#### INSTRUCTIONS FOR THE TASK:
From the first line of the data below through the line bearing "shipping method: express -> TNT", reproduce each line exactly; do not include pictures.

(Version difference data)
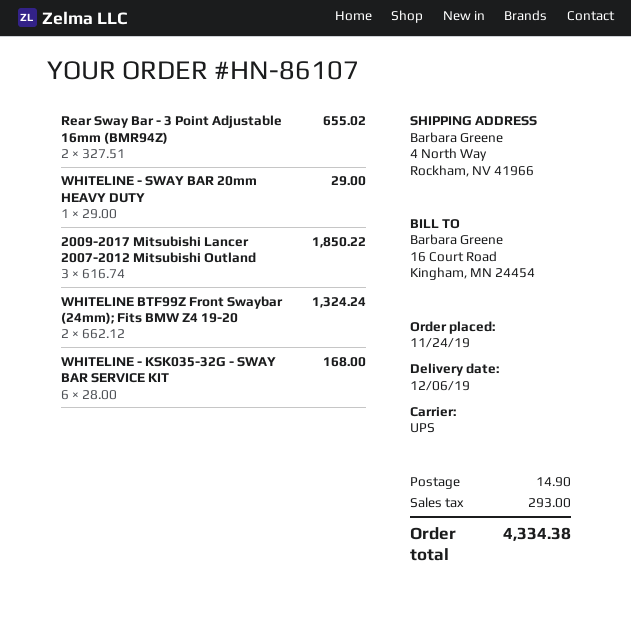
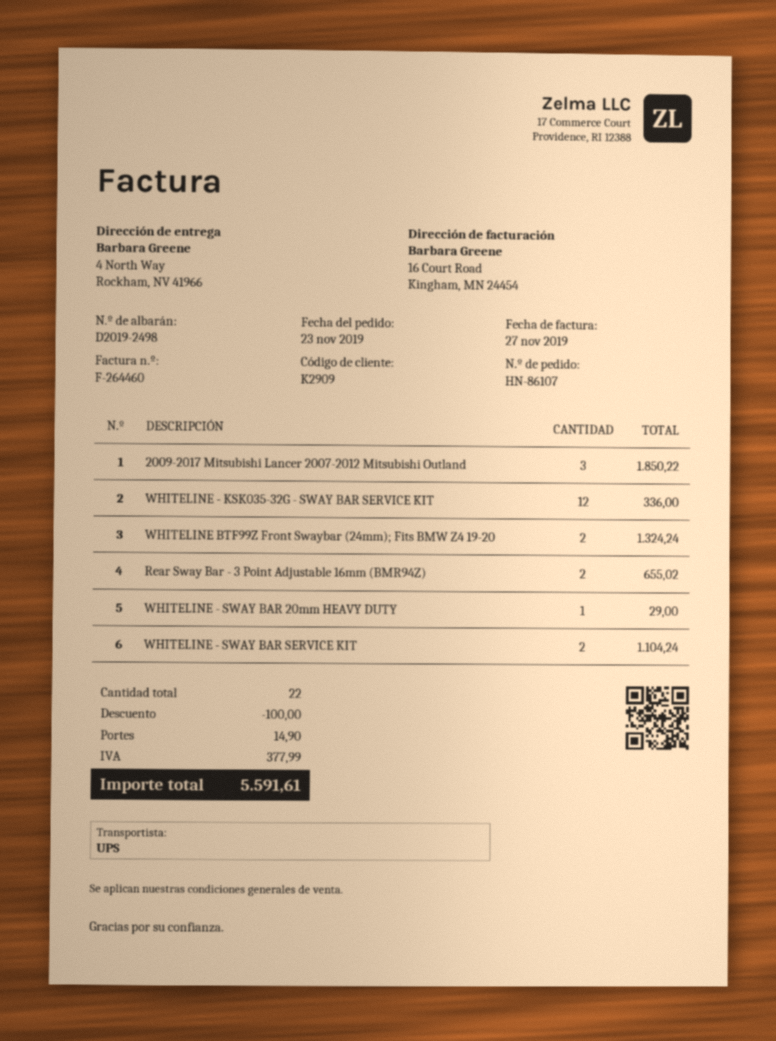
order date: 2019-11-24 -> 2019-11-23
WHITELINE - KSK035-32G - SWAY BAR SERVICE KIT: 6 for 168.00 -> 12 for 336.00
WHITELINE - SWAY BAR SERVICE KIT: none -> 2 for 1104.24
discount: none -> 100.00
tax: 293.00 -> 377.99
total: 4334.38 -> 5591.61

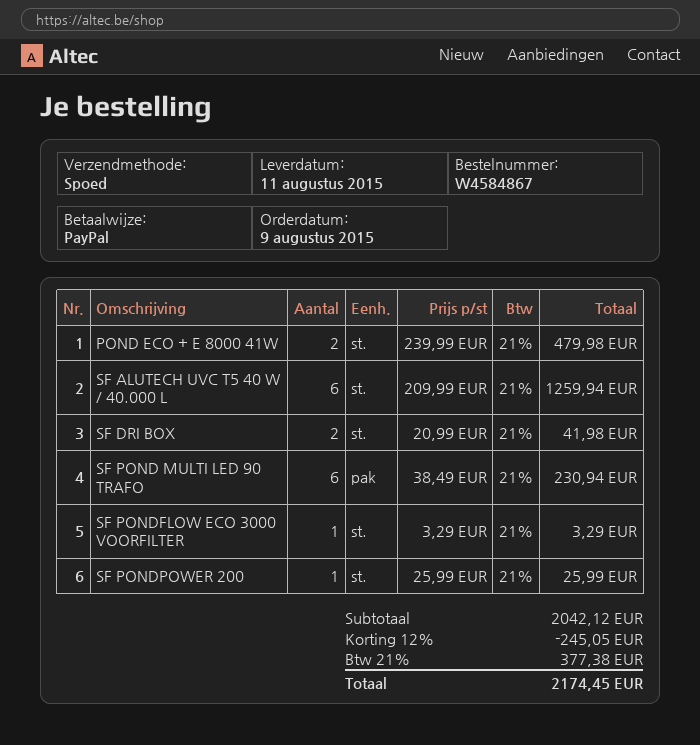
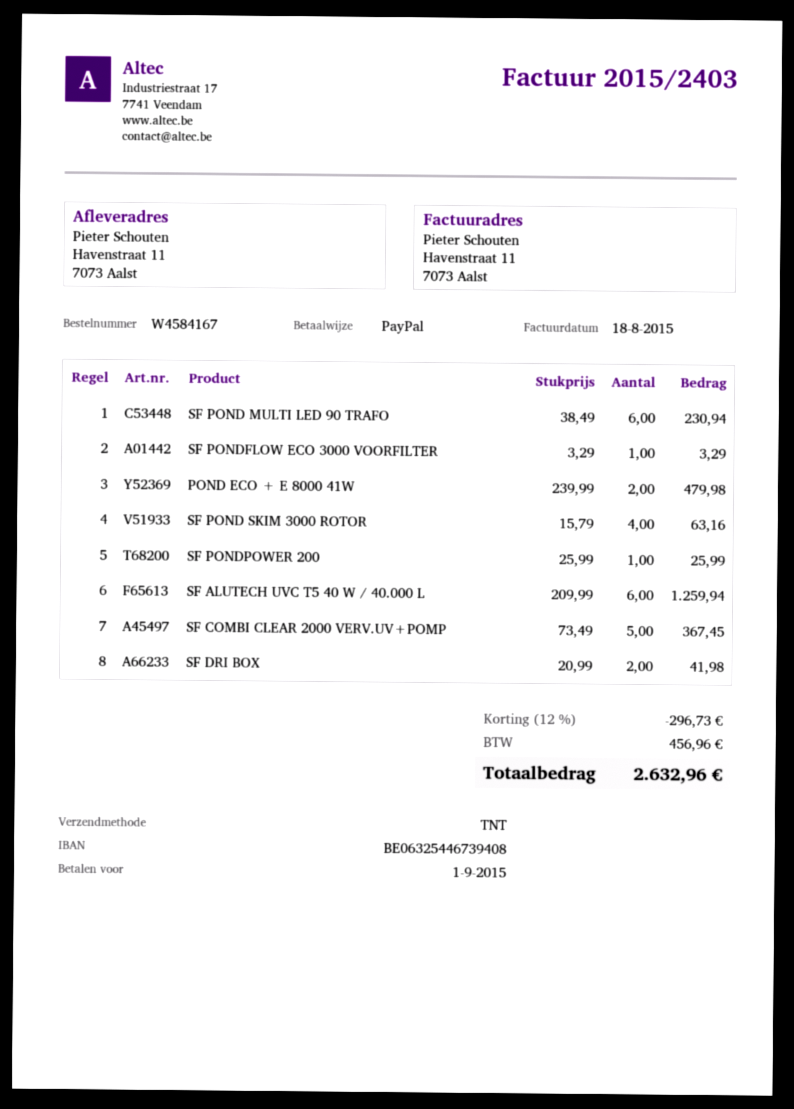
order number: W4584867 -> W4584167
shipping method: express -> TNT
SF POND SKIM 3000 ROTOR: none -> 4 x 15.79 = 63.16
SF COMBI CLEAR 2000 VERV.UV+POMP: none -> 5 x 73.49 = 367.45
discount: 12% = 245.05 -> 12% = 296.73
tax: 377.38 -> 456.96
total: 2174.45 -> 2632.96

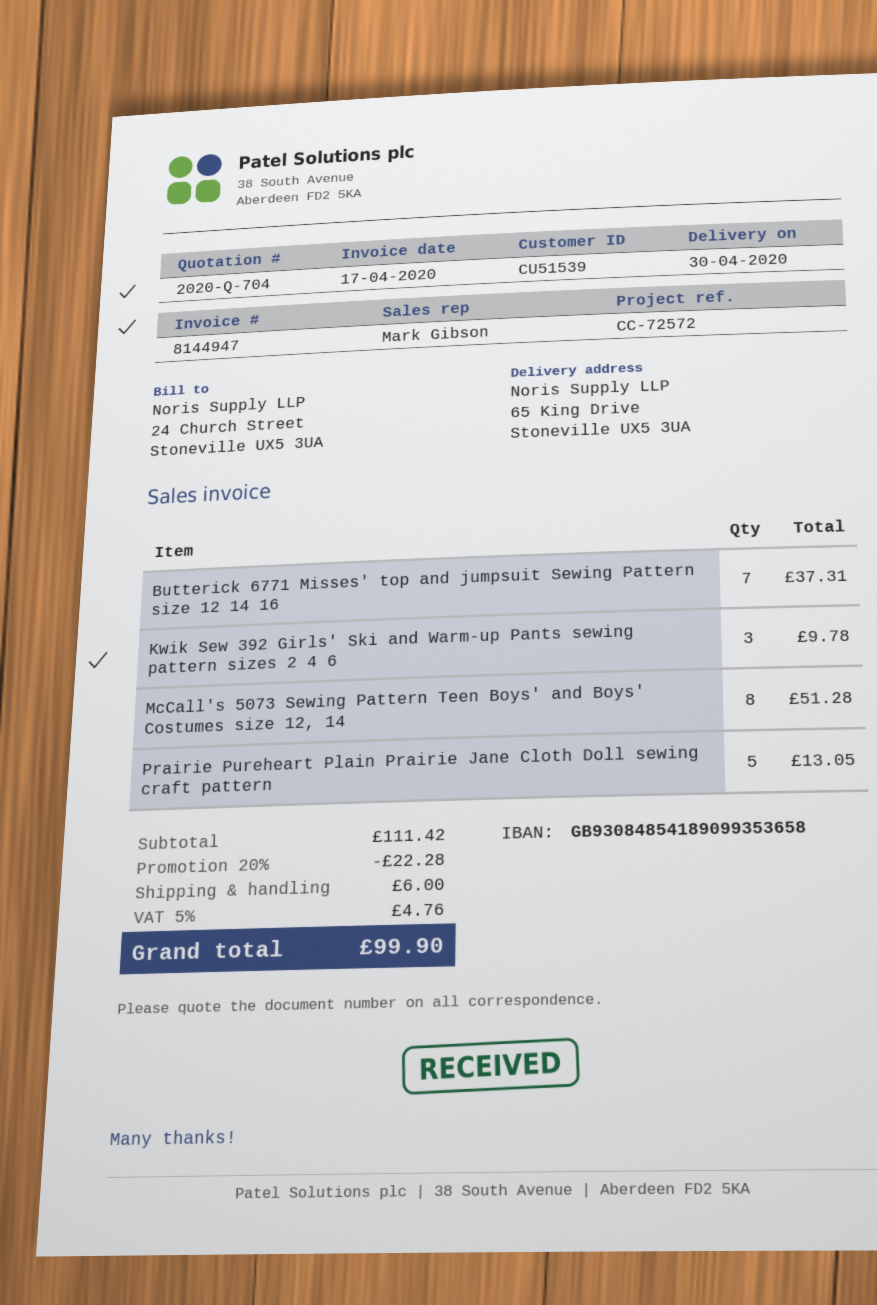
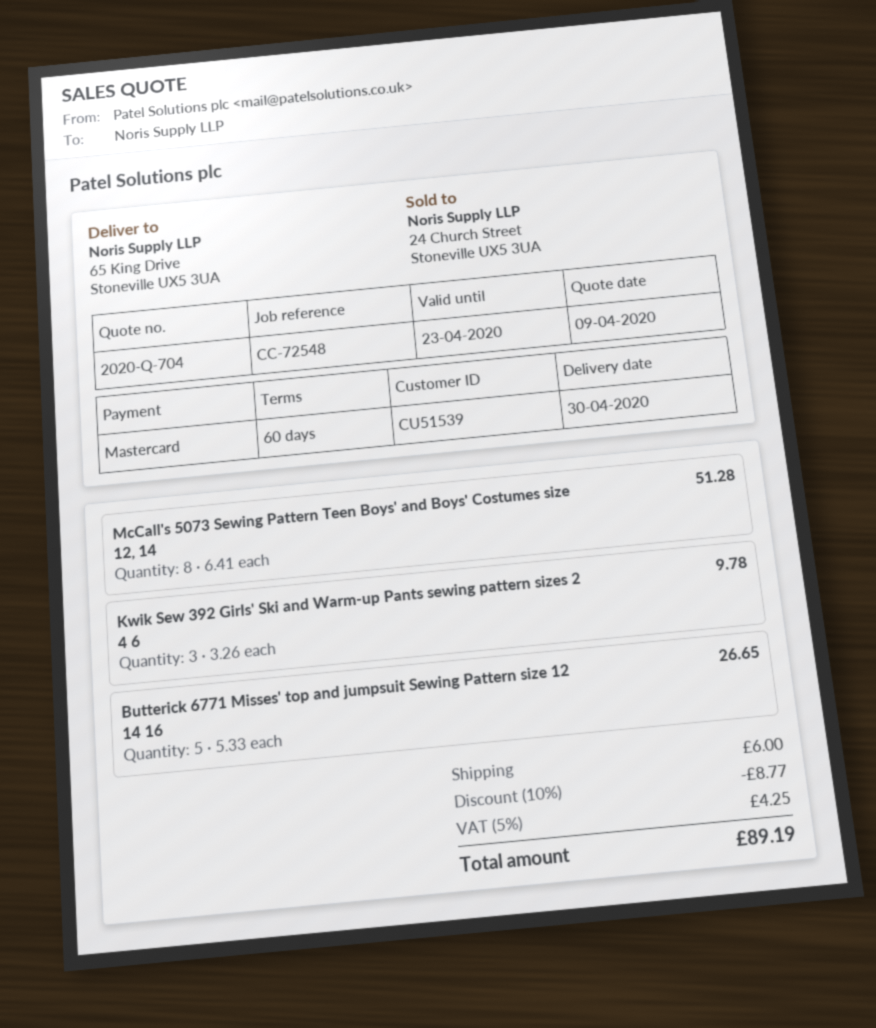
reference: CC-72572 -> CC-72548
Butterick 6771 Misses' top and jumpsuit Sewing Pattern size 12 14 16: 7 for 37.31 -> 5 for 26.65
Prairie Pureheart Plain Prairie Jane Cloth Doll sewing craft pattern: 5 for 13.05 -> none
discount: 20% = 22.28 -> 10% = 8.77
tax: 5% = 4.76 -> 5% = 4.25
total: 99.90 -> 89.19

#### FINAL ANSWER:
order date: 2019-11-24 -> 2019-11-23
WHITELINE - KSK035-32G - SWAY BAR SERVICE KIT: 6 for 168.00 -> 12 for 336.00
WHITELINE - SWAY BAR SERVICE KIT: none -> 2 for 1104.24
discount: none -> 100.00
tax: 293.00 -> 377.99
total: 4334.38 -> 5591.61

order number: W4584867 -> W4584167
shipping method: express -> TNT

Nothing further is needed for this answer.